Quisquilie e meraviglie

E Cosimina salì al Nord

Cosima, Cosimina, Mimina, Mina, questa l’evoluzione del nome di Gigante Cosima, figlia di Giuseppe e Agata Bembo, nata a Brindisi nella primavera del 1927. Penultima di nove sorelle – il decimo, Teodoro, l’unico maschio, morì piccolino a neanche un anno e il dottore non seppe neanche lui spiegare il perché – trascorse l’infanzia e l’adolescenza prima e durante l’ultima guerra nei vicoli del centro storico. Visse una gioventù povera anche se il padre guadagnava bene, era interprete al porto, ma lo stipendio lo buttava via ai tavoli da gioco.
Il giorno di paga le figlie e la mamma lo aspettavano con ansia, sperando finalmente in un buon pasto e pregavano una sorta di litania: “San Ghiatoru San Ghiatoru, teni li uecchi comu lu iattu, fani viniri papà*”. Invece veniva buio, e lui non rientrava.
A volte mandavano Mina a cercarlo nei soliti bar, e quando riusciva a trovarlo lui la allontanava con un sorriso e una carezza dicendole che sarebbe rientrato presto.
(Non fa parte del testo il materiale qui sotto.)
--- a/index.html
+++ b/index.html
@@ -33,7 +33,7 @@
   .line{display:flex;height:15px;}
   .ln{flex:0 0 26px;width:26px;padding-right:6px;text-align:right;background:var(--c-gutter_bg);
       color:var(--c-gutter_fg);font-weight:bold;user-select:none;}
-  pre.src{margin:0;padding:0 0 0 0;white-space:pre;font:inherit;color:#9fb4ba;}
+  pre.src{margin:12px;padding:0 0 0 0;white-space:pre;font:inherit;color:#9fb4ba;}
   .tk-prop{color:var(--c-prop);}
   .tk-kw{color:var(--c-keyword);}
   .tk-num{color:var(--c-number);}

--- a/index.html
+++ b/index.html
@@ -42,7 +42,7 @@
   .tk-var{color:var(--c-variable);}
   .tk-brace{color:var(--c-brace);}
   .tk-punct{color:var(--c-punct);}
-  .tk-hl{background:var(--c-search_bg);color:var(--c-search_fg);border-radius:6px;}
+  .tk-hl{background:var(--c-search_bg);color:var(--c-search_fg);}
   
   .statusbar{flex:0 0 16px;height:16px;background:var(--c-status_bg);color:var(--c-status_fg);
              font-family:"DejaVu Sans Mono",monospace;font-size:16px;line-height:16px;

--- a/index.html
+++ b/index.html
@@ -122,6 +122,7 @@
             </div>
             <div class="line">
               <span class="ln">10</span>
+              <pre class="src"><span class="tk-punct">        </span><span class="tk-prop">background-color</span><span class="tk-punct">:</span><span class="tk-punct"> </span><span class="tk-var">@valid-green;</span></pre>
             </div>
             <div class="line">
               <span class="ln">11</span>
Se lei insisteva pregandolo lui si arrabbiava e la avvertiva con gli occhi che diventavano cattivi: “Non farmi fare brutta figura davanti ai miei amici”, e a Mina non restava che rientrare a casa mordendosi le labbra per non piangere, ma tanto le lacrime uscivano lo stesso.
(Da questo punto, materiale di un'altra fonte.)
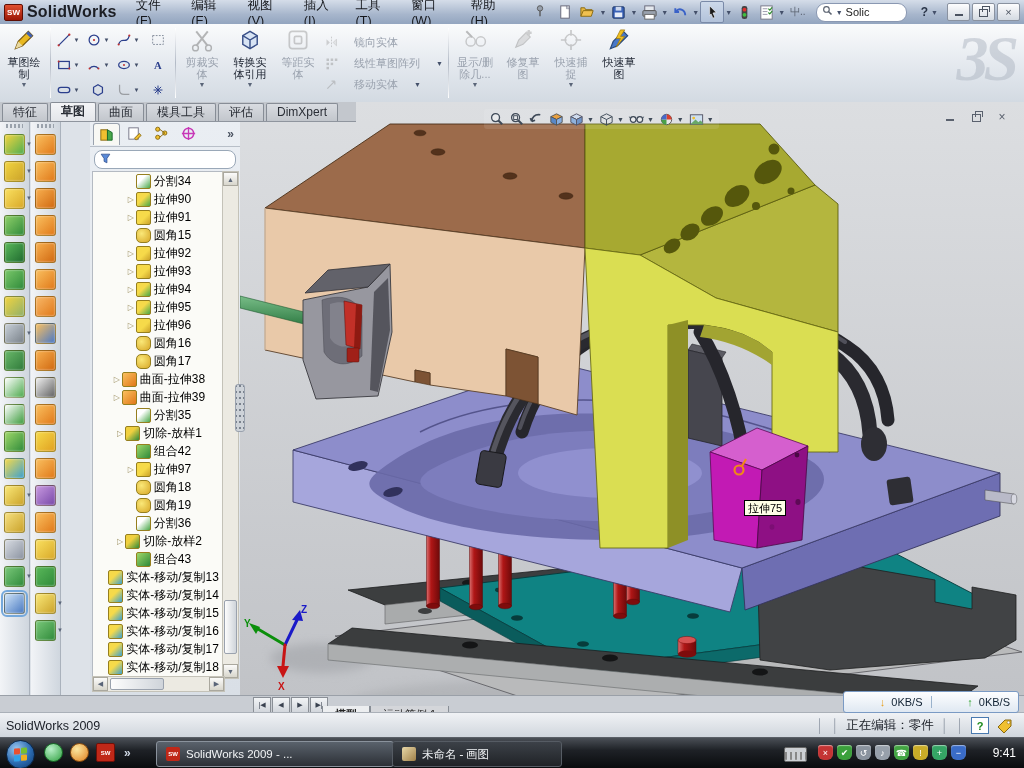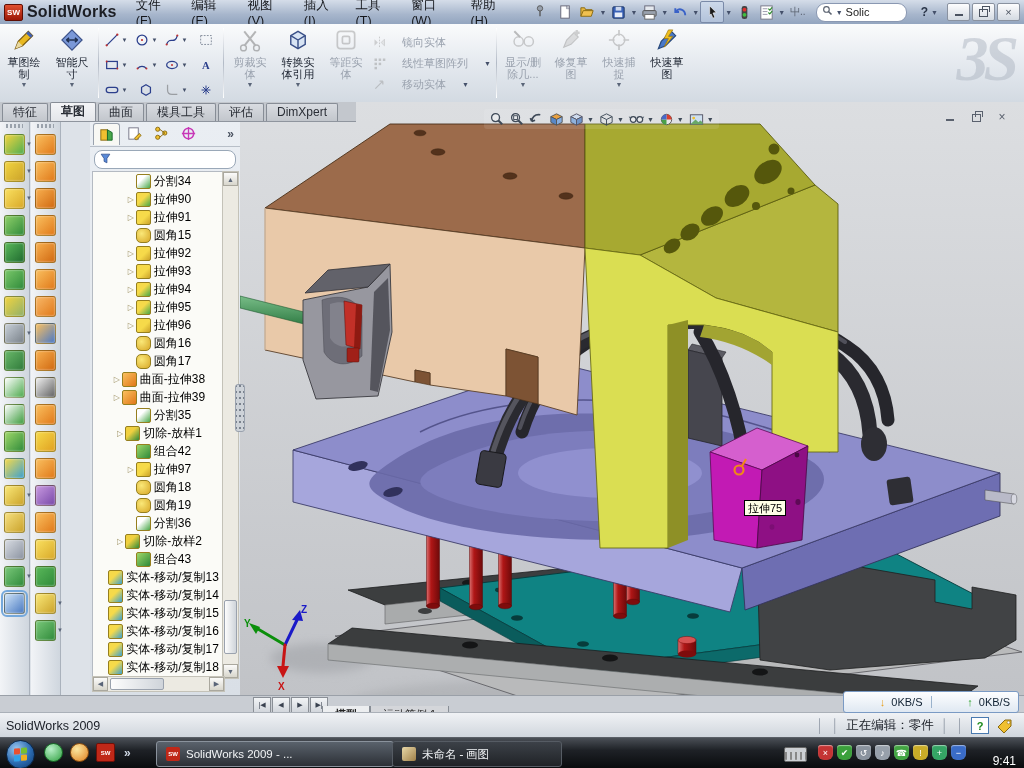--- a/index.html
+++ b/index.html
@@ -268,14 +268,6 @@
    <div class="rlab">草图绘<br>制</div>
         <div class="rdd">▼</div>
       </div>
-      <div class="rbtn">
-        <div class="ricon"><svg width="26" height="26" viewBox="0 0 18 18">
-            <path d="M9,2 L16,9 L9,16 L2,9 Z" fill="#7a98d8" stroke="#3a5088" stroke-width=".8"></path>
-            <path d="M5,9 H13 M5,9 l2,-1.5 M5,9 l2,1.5 M13,9 l-2,-1.5 M13,9 l-2,1.5" stroke="#203050" stroke-width="1" fill="none"></path>
-          </svg></div>
-   <div class="rlab">智能尺<br>寸</div>
-        <div class="rdd">▼</div>
-      </div>
       <div class="rsep"></div>
       <div id="sketchgrid">
         <div class="gcell">

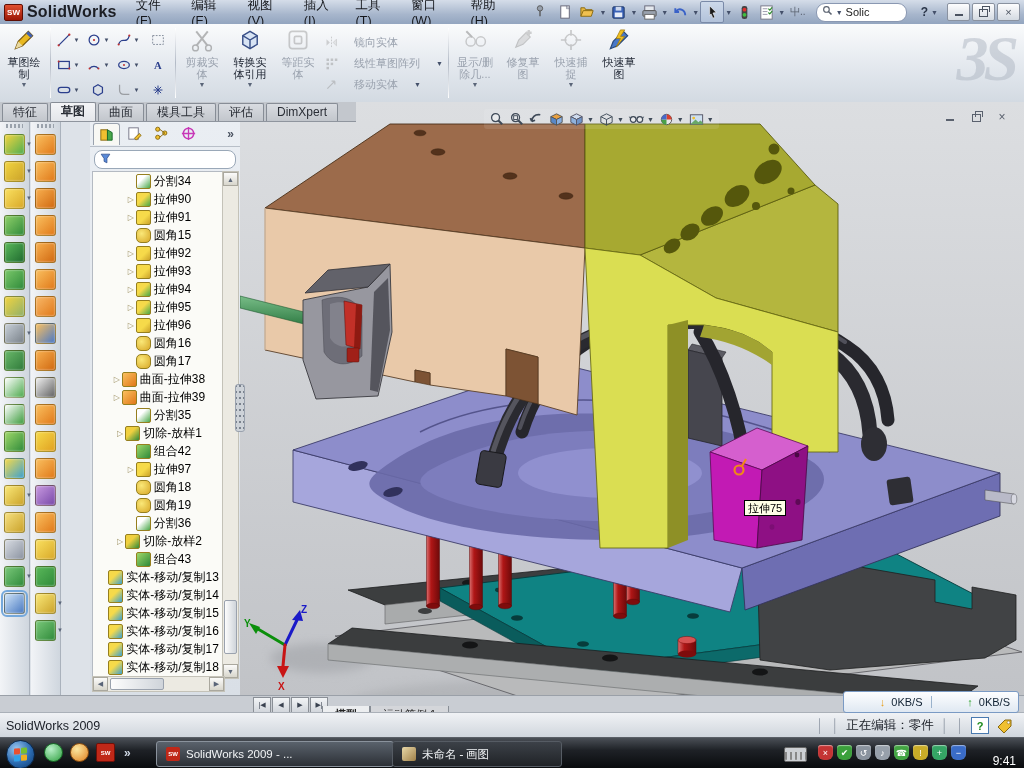--- a/index.html
+++ b/index.html
@@ -152,7 +152,7 @@
   #tray{position:absolute;left:818px;top:7px;display:flex;gap:4px;}
   .trayic{width:15px;height:15px;border-radius:3px 3px 6px 6px;color:#fff;font-size:9px;
     display:flex;align-items:center;justify-content:center;box-shadow:inset 0 1px 1px rgba(255,255,255,.5);}
-  #clock{position:absolute;right:8px;top:16px;color:#fff;font-size:12px;}
+  #clock{position:absolute;right:8px;top:8px;color:#fff;font-size:12px;}
 </style>
 </head>
 <body>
Praticamente senza cena si addormentavano. Solo a notte fonda il padre rincasava e chissà per quale sorta di sadismo, o masochismo, le svegliava una per una per darle un bacino e poche caramelle, unico avanzo del lavoro di settimane lasciato sulle carte. La moglie si voltava dall’altra parte nel letto, ormai non si lamentava neanche più. Lui era un brav’uomo, solo che quella “malattia” era più forte di lui.
A Mina non piaceva andare a scuola, preferiva gironzolare per la città o il porto o in riva al mare. Quando la madre lo veniva a sapere, perché un compagno di classe che abitava lì di fronte faceva la spia, erano botte, di quelle vere, con una frasca di olivo che conservava apposta per le sue gambe; e a Mina, magra e svelta come una lucertola, non restava che scappare sui tetti e sperare che la buriana passasse presto.
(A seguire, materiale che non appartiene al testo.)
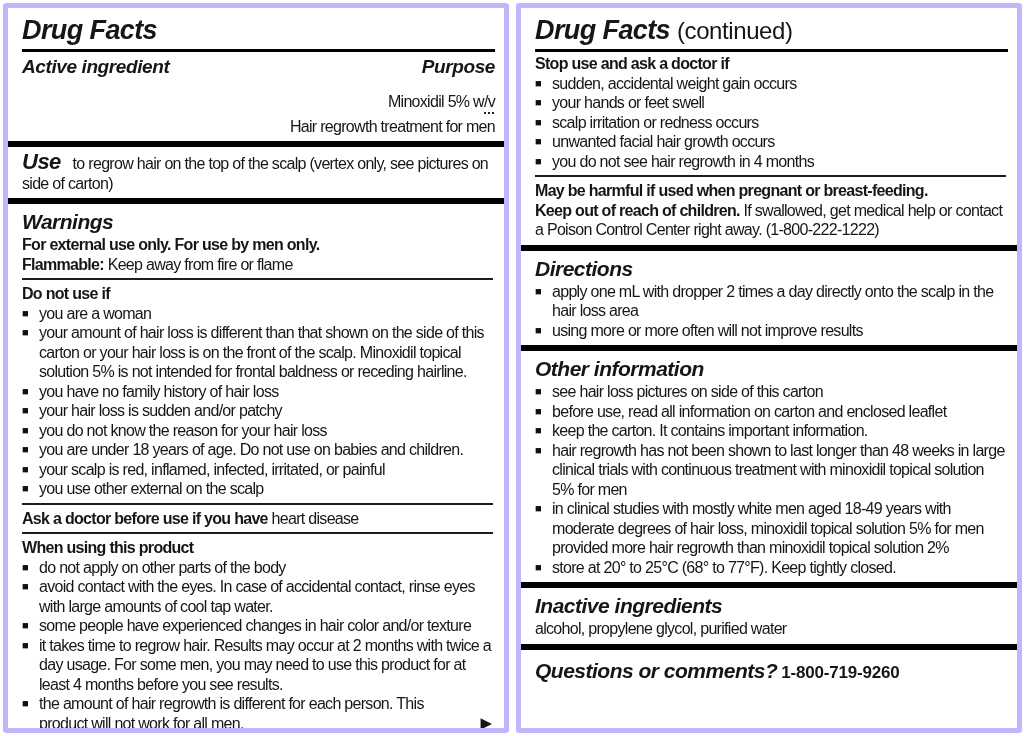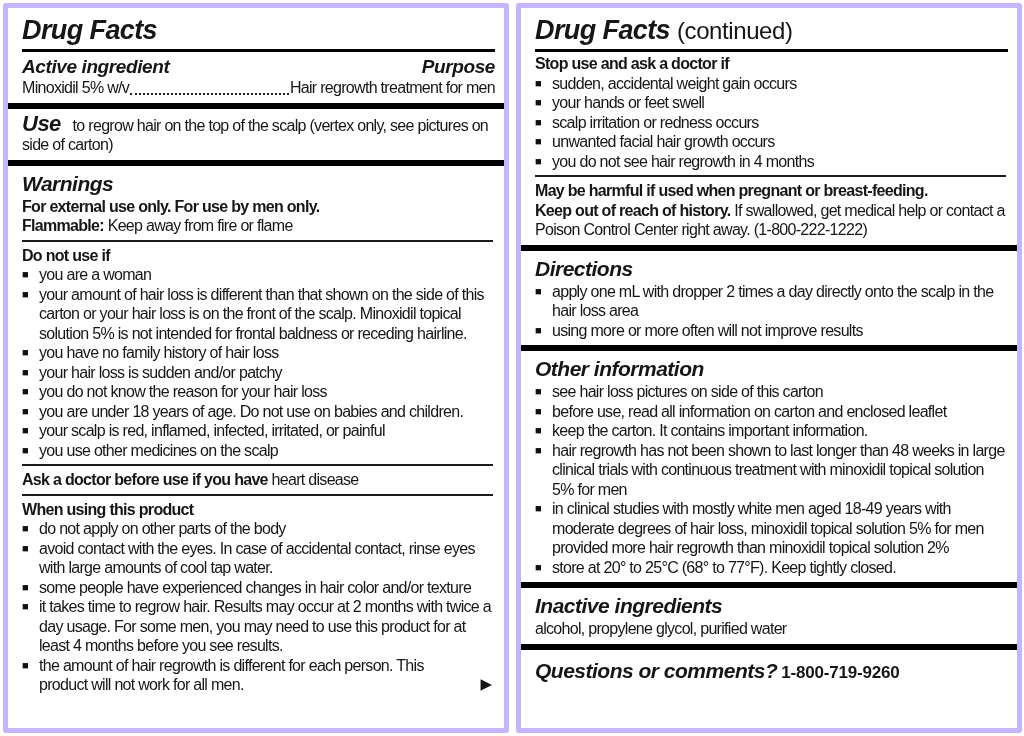--- a/index.html
+++ b/index.html
@@ -45,7 +45,7 @@
     font-size: 19px; font-weight: bold; font-style: italic;
     letter-spacing: -0.4px; margin-top: 3px; line-height: 23px;
   }
-  .leader-row { display: flex; align-items: flex-end; margin-top: 0; }
+  .leader-row { display: flex; align-items: flex-end; margin-top: 14px; flex-direction: column; }
   .leader-row .leader {
     flex: 1 1 auto; border-bottom: 2px dotted #222; margin: 0 1px 3px 1px; min-width: 10px;
   }

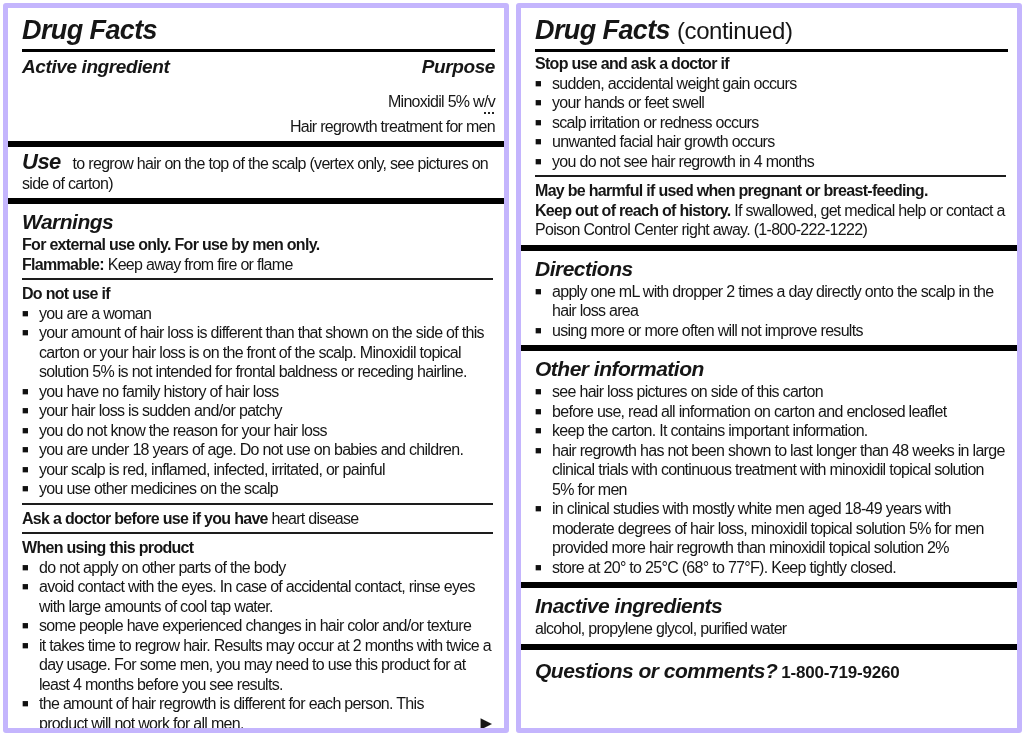--- a/index.html
+++ b/index.html
@@ -161,7 +161,7 @@
       <div class="rule2"></div>
       <div class="body bold">May be harmful if used when pregnant or breast-feeding.</div>
       <div class="body">
-        <span class="bold">Keep out of reach of history.</span>
+        <span class="bold">Keep out of reach of children.</span>
         <span>If swallowed, get medical help or contact a Poison Control Center right away. (1-800-222-1222)</span>
       </div>
     </div>

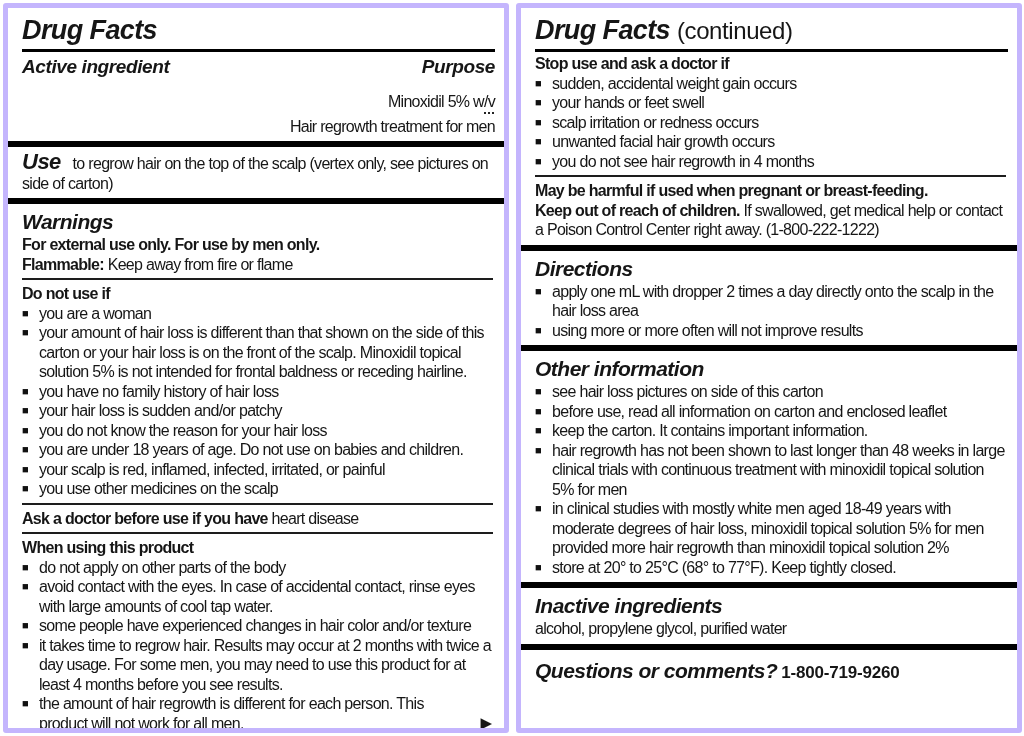--- a/index.html
+++ b/index.html
@@ -124,7 +124,7 @@
       <div class="body bullet">you do not know the reason for your hair loss</div>
       <div class="body bullet">you are under 18 years of age. Do not use on babies and children.</div>
       <div class="body bullet">your scalp is red, inflamed, infected, irritated, or painful</div>
-      <div class="body bullet">you use other medicines on the scalp</div>
+      <div class="body bullet">you use other external on the scalp</div>
       <div class="rule2"></div>
       <div class="body">
         <span class="bold">Ask a doctor before use if you have</span>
Gli anni sfilavano tutto sommato in fretta, Mina smise di andare a scuola, e mai la rimpianse abbastanza; due sorelle si sposarono per uscire di casa e il padre continuava a perdere la paga nei caffè.
Nel 1940, quando anche l’Italia entrò in guerra, Brindisi divenne uno dei bersagli preferiti per le incursioni dei cacciabombardieri alleati, compirono ventuno attacchi prima della fine dell’anno, e il ‘41 fu anche peggio. La città subì bombardamenti continui, soprattutto a novembre, il più intenso fu nella notte tra il 7 e l’8, iniziò a mezzanotte e durò più di cinque ore. Gli obiettivi dei bimotori che venivano da Malta erano le fortificazioni del porto, le batterie militari lungo la costa e la base navale. Poco prima di quell’attacco un vasto incendio, certamente acceso da sabotatori inglesi, si era scatenato nei depositi di fieno di una masseria, le fiamme illuminarono gran parte della città e avrebbe quindi dovuto essere facile per gli aerei individuare i loro bersagli.

Mina Brindisi

Invece colpirono le abitazioni, e le devastarono.
Tutta l’area di via Cittadella fu rasa al suolo, vi furono decine di vittime e centinaia di feriti. Furono colpite anche le cantine di via Osanna. Mina non scordò mai più il fiume di vino rosso come il sangue che scorreva per le strade e nel quale i suoi piedi nudi affondavano mentre correva terrorizzata verso il rifugio. A mezzogiorno si contarono più di quaranta morti e ottanta feriti. La famiglia del suo povero compagno di scuola, quello che faceva la spia e che viveva nella casa dirimpetto, fu sterminata, tutti e sette morirono sotto le macerie.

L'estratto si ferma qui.